--- DATA TO USE ---

▽

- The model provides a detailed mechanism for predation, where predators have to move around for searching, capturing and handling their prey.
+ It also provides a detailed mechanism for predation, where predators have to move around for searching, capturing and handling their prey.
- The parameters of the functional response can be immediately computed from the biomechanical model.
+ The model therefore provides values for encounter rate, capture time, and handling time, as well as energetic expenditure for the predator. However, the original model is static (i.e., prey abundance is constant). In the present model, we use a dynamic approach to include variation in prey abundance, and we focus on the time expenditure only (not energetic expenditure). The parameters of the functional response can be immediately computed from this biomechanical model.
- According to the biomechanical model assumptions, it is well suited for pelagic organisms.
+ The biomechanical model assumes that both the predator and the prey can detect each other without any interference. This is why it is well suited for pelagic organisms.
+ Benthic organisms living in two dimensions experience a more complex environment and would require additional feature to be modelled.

△

--- EXERCISE BRIEF ---
Retype the records above without changing a single word.

--- RESULT ---
- The model provides a detailed mechanism for predation, where predators have to move around for searching, capturing and handling their prey.
+ It also provides a detailed mechanism for predation, where predators have to move around for searching, capturing and handling their prey.
- The parameters of the functional response can be immediately computed from the biomechanical model.
+ The model therefore provides values for encounter rate, capture time, and handling time, as well as energetic expenditure for the predator. However, the original model is static (i.e., prey abundance is constant). In the present model, we use a dynamic approach to include variation in prey abundance, and we focus on the time expenditure only (not energetic expenditure). The parameters of the functional response can be immediately computed from this biomechanical model.
- According to the biomechanical model assumptions, it is well suited for pelagic organisms.
+ The biomechanical model assumes that both the predator and the prey can detect each other without any interference. This is why it is well suited for pelagic organisms.
+ Benthic organisms living in two dimensions experience a more complex environment and would require additional feature to be modelled.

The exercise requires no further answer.